» Exercise prompt
For the records below, print the lines from the line with "om een meldingdienst" through the line with "install it manually." exactly as written; include both end lines and exclude the rest.

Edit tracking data

══════════════════════════════

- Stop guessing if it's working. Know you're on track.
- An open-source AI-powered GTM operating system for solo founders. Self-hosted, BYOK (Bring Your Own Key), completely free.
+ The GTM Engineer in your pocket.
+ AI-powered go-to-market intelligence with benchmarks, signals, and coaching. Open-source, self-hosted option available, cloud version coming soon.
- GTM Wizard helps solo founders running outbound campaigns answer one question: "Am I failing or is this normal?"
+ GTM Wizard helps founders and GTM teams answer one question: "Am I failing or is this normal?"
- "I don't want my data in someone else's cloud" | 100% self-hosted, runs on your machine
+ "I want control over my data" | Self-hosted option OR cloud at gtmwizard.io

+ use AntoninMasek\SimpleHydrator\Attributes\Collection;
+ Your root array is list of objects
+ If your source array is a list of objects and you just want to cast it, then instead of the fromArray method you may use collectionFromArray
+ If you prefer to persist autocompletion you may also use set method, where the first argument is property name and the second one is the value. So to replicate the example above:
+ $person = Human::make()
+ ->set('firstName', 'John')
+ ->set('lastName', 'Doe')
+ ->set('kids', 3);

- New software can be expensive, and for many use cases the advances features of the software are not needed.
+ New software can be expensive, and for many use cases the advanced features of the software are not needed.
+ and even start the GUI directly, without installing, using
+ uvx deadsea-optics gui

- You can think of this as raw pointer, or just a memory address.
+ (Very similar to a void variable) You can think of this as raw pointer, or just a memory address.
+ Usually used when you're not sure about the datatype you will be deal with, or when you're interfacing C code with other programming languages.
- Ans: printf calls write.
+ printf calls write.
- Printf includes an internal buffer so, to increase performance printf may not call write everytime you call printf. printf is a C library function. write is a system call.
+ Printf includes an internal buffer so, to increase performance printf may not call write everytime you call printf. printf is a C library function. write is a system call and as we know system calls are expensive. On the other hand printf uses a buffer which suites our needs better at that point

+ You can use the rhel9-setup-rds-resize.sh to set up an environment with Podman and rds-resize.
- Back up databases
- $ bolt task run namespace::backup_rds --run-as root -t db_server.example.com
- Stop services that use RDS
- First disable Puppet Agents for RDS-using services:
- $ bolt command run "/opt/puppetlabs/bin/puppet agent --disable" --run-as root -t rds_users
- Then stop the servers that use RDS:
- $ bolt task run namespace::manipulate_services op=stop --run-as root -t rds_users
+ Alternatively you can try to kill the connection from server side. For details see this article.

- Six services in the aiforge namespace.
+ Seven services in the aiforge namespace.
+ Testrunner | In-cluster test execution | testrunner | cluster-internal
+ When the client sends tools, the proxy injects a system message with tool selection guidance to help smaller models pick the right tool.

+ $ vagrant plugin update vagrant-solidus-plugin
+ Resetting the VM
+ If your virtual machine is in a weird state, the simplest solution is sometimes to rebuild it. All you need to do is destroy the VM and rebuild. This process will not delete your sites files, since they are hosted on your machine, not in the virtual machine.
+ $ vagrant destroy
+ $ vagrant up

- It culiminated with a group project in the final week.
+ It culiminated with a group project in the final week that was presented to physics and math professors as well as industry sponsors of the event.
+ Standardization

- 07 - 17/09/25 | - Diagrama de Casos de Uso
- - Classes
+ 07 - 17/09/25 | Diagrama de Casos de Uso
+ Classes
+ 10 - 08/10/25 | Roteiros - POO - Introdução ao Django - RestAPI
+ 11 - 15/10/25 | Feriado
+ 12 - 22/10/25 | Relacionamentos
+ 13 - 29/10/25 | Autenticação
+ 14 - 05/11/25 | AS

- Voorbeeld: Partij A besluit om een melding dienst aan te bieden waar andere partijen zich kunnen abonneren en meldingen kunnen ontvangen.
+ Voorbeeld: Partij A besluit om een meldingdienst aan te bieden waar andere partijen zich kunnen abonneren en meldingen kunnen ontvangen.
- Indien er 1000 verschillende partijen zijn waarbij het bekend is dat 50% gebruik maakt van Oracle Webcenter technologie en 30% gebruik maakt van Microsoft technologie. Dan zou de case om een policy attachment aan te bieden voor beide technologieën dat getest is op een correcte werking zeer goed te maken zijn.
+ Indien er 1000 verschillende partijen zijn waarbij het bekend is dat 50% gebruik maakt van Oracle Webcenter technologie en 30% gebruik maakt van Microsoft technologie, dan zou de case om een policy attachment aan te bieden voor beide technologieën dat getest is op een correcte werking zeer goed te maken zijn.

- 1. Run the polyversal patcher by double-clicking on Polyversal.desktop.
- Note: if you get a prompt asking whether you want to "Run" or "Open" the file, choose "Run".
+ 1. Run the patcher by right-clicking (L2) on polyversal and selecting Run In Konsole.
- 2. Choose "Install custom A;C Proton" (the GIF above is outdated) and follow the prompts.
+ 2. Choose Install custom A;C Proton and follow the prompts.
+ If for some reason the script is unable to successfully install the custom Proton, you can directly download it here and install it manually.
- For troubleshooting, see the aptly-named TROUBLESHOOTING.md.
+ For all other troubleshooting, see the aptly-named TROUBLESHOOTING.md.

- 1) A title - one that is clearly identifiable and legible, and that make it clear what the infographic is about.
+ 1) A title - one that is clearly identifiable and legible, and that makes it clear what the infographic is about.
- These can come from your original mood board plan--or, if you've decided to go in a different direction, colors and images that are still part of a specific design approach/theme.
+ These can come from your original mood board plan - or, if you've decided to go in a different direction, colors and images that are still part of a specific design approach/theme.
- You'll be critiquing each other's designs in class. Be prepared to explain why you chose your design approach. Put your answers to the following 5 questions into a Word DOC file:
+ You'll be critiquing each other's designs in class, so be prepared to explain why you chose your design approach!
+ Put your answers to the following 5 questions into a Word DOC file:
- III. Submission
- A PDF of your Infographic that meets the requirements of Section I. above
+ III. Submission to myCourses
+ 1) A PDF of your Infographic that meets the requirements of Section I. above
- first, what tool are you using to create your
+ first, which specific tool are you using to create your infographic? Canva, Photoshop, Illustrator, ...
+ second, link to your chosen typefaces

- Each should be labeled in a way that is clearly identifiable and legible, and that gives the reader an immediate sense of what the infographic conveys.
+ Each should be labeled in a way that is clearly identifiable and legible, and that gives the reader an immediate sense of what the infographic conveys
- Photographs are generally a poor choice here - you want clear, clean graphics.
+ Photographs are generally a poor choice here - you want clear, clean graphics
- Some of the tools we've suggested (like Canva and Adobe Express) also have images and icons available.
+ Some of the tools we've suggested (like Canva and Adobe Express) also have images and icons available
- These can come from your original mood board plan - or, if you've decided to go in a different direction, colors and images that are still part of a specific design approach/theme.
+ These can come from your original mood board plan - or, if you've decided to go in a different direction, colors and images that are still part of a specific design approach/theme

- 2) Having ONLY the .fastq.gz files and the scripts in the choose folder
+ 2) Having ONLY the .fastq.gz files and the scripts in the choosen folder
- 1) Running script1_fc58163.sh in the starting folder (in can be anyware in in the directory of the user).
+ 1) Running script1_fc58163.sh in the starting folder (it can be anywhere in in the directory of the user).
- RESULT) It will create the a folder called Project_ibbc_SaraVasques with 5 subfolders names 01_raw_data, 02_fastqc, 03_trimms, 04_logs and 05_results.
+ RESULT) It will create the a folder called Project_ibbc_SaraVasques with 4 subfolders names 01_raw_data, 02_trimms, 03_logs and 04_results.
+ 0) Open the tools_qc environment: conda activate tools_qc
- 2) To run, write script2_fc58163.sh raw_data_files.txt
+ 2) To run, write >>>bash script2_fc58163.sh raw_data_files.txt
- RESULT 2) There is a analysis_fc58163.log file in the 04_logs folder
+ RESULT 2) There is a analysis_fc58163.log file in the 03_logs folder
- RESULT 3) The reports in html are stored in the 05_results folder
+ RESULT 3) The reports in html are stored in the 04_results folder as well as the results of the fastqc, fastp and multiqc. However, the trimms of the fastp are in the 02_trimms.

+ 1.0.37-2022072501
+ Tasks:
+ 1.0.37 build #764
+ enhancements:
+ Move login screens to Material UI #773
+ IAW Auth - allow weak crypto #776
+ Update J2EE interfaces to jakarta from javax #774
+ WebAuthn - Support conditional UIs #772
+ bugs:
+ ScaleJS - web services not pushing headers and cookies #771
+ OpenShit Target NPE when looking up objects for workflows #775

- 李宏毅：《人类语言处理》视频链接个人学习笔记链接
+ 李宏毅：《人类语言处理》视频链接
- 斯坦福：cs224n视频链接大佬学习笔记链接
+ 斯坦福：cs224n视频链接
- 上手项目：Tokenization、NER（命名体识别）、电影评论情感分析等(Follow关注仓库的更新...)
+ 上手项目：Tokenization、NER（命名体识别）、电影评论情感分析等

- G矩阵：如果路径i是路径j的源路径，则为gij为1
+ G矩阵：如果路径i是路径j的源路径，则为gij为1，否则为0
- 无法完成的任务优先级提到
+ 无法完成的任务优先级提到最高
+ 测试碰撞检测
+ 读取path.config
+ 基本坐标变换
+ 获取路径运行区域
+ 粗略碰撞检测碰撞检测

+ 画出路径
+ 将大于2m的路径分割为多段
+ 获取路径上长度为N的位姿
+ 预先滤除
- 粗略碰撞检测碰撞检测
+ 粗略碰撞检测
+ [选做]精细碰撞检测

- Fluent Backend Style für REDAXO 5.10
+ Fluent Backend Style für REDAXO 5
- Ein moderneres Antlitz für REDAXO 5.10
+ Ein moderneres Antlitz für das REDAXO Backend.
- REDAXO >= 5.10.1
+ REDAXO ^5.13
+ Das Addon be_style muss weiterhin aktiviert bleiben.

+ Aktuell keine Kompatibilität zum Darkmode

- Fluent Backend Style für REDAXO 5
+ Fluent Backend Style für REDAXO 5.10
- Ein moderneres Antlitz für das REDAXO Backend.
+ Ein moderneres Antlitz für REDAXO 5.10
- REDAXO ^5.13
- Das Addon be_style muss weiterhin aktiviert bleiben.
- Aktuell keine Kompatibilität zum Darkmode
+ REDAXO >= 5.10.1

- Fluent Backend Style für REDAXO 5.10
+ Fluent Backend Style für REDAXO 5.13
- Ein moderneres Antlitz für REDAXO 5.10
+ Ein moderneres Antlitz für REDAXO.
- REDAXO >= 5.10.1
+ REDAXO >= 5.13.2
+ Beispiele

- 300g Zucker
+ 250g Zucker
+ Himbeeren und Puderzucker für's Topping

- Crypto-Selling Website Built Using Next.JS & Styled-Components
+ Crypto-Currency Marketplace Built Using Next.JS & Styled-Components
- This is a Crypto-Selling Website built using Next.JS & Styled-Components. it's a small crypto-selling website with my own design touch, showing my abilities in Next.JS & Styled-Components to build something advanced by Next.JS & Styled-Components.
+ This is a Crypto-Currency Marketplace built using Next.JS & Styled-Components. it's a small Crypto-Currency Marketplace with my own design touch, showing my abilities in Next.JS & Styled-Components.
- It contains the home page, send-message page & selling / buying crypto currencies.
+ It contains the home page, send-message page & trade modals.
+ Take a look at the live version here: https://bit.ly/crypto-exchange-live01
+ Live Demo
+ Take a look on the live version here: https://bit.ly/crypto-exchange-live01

══════════════════════════════

» Result for this task
+ Voorbeeld: Partij A besluit om een meldingdienst aan te bieden waar andere partijen zich kunnen abonneren en meldingen kunnen ontvangen.
- Indien er 1000 verschillende partijen zijn waarbij het bekend is dat 50% gebruik maakt van Oracle Webcenter technologie en 30% gebruik maakt van Microsoft technologie. Dan zou de case om een policy attachment aan te bieden voor beide technologieën dat getest is op een correcte werking zeer goed te maken zijn.
+ Indien er 1000 verschillende partijen zijn waarbij het bekend is dat 50% gebruik maakt van Oracle Webcenter technologie en 30% gebruik maakt van Microsoft technologie, dan zou de case om een policy attachment aan te bieden voor beide technologieën dat getest is op een correcte werking zeer goed te maken zijn.

- 1. Run the polyversal patcher by double-clicking on Polyversal.desktop.
- Note: if you get a prompt asking whether you want to "Run" or "Open" the file, choose "Run".
+ 1. Run the patcher by right-clicking (L2) on polyversal and selecting Run In Konsole.
- 2. Choose "Install custom A;C Proton" (the GIF above is outdated) and follow the prompts.
+ 2. Choose Install custom A;C Proton and follow the prompts.
+ If for some reason the script is unable to successfully install the custom Proton, you can directly download it here and install it manually.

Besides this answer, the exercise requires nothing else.